In the service, the Divine Spirit is represented by a large white Pentecost candle which is lit and then used to ignite a smaller slender white candle which begins the chain of light that moves, received and passed on, until we are a sea of light as we sit in our accustomed places in the congregation.
It is a brilliant time which marks God’s invitation to the congregation and the whole world to participate in God’s creative work. Pentecost is my favorite Sunday service in the church year. It is illuminating and full of promise as well as purpose. Sometimes there is cake in the church hall after the service. Cake is messy to serve and to eat and can remind us that sharing the community’s transforming spiritual gifts can be messy too.
The photo at the top of this blog entry is of a painting on cotton by an artist who was born in Djeddah, Saudi Arabia in 1991. Its title is: ‘How do the stars touch me? How do I touch the stars?’ Its date is 2023. The artist, Cecila Granara, grew up in Mexico, Rome and Chicago. She studied in London, Paris and New York. Celia speaks of her art as ‘poetry and symbolic iconography.’ She makes no mention of Pentecost or anything like that in what I have read.
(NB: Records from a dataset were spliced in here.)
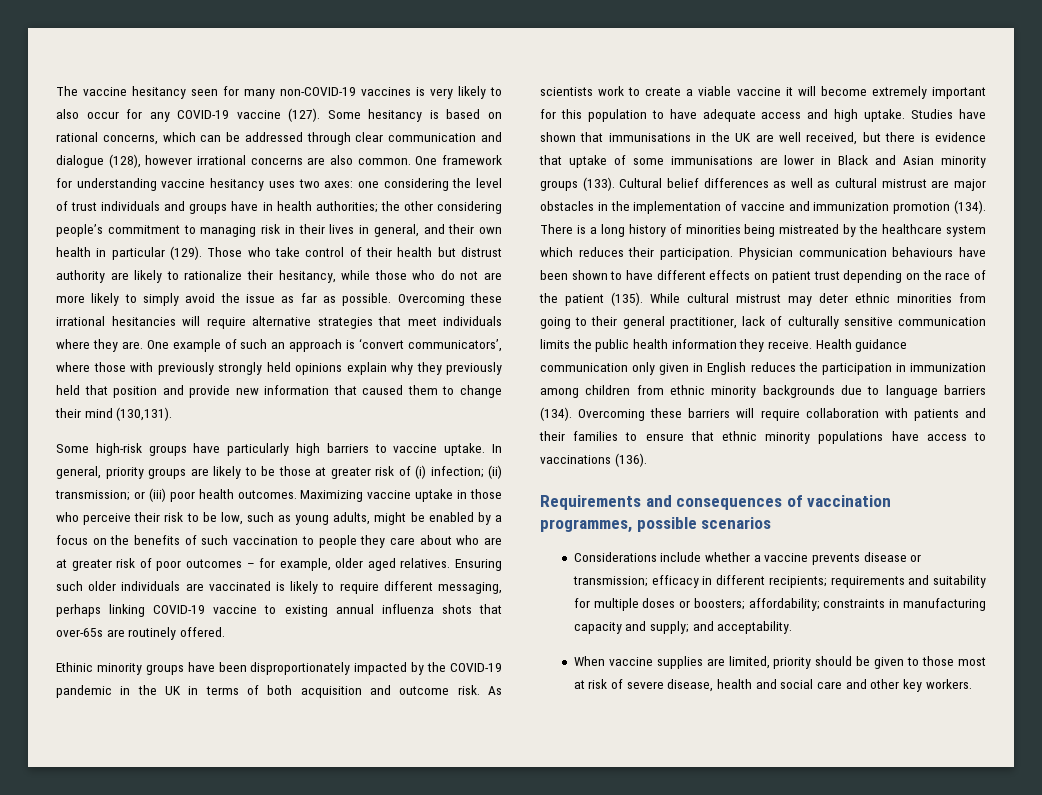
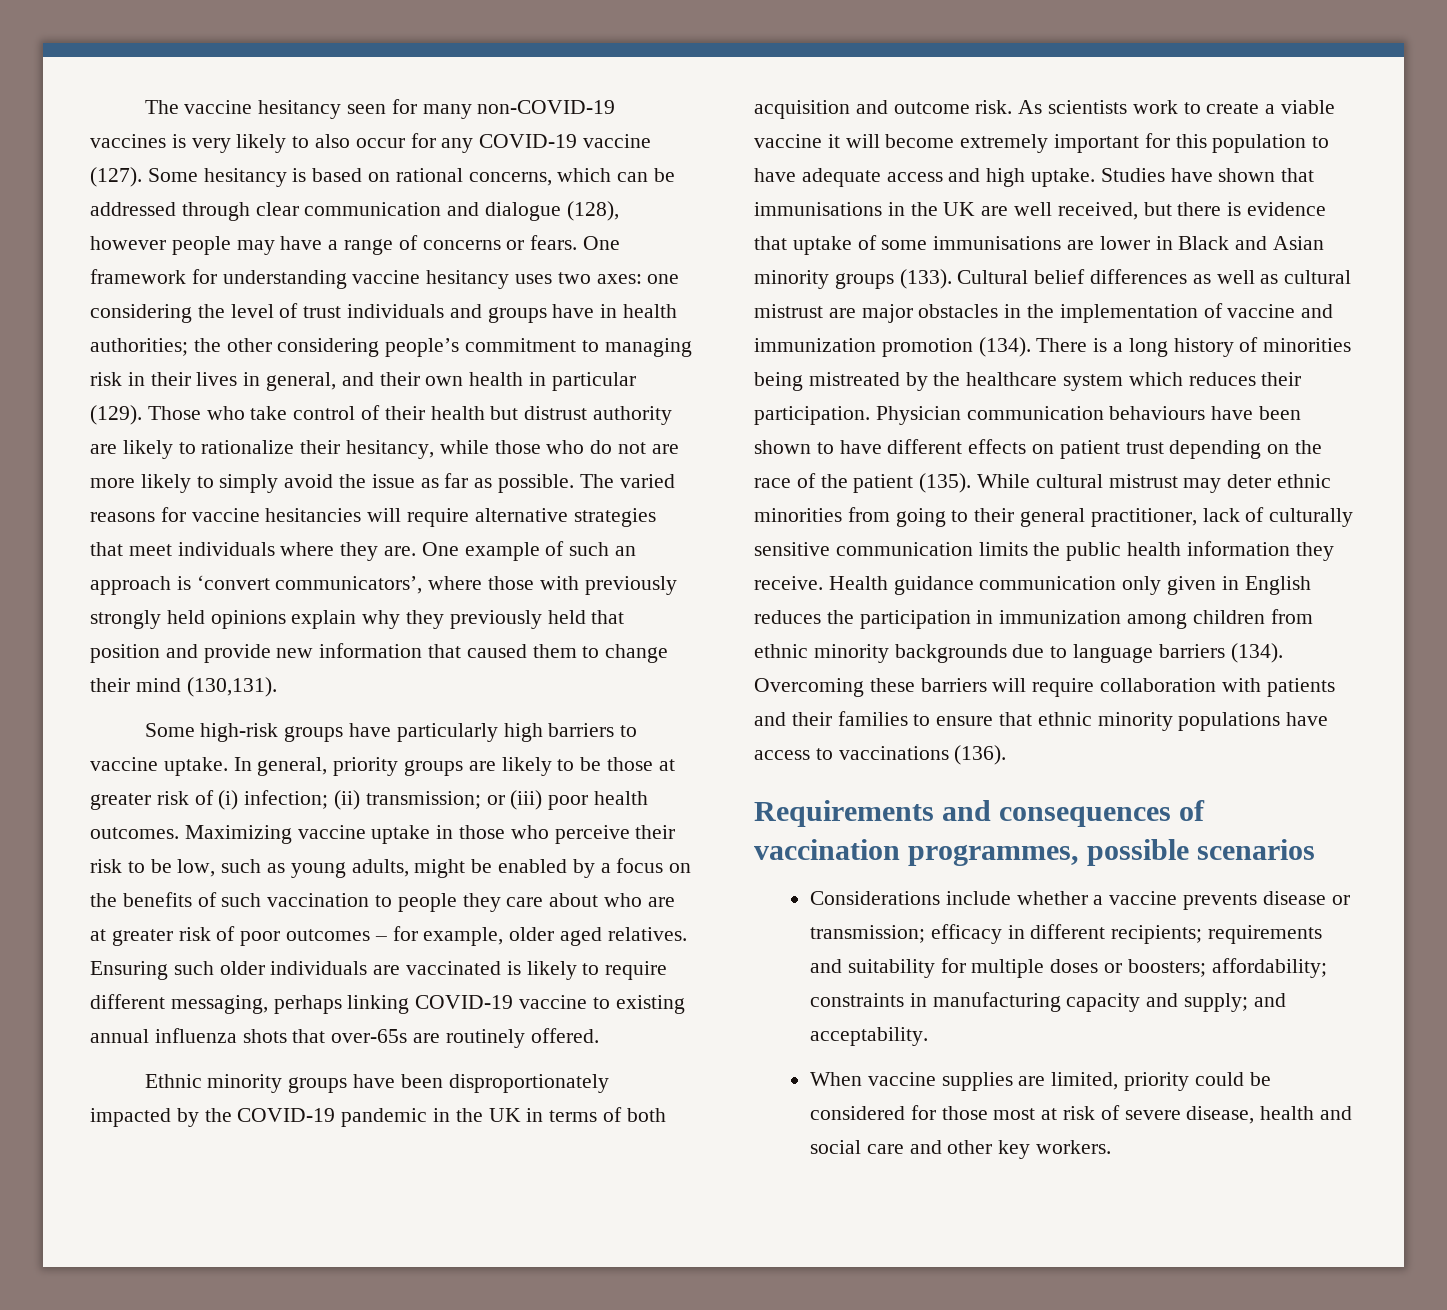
- Some hesitancy is based on rational concerns, which can be addressed through clear communication and dialogue (128), however irrational concerns are also common.
+ Some hesitancy is based on rational concerns, which can be addressed through clear communication and dialogue (128), however people may have a range of concerns or fears.
- Overcoming these irrational hesitancies will require alternative strategies that meet individuals where they are.
+ The varied reasons for vaccine hesitancies will require alternative strategies that meet individuals where they are.
- Ethinic minority groups have been disproportionately impacted by the COVID-19 pandemic in the UK in terms of both acquisition and outcome risk.
+ Ethnic minority groups have been disproportionately impacted by the COVID-19 pandemic in the UK in terms of both acquisition and outcome risk.
- When vaccine supplies are limited, priority should be given to those most at risk of severe disease, health and social care and other key workers.
+ When vaccine supplies are limited, priority could be considered for those most at risk of severe disease, health and social care and other key workers.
For me, the flames touching the stars point towards something beyond words which is unspeakably wonderful.
My husband and I were recently in the South of France when we saw Cecilia’s piece at ‘Chateau La Coste,’ in an exhibition called, ‘Art and Architecture.’ It was a twenty five minute taxi ride from where we were staying in Aix en Provence.
I give thanks. Happy Season of Pentecost!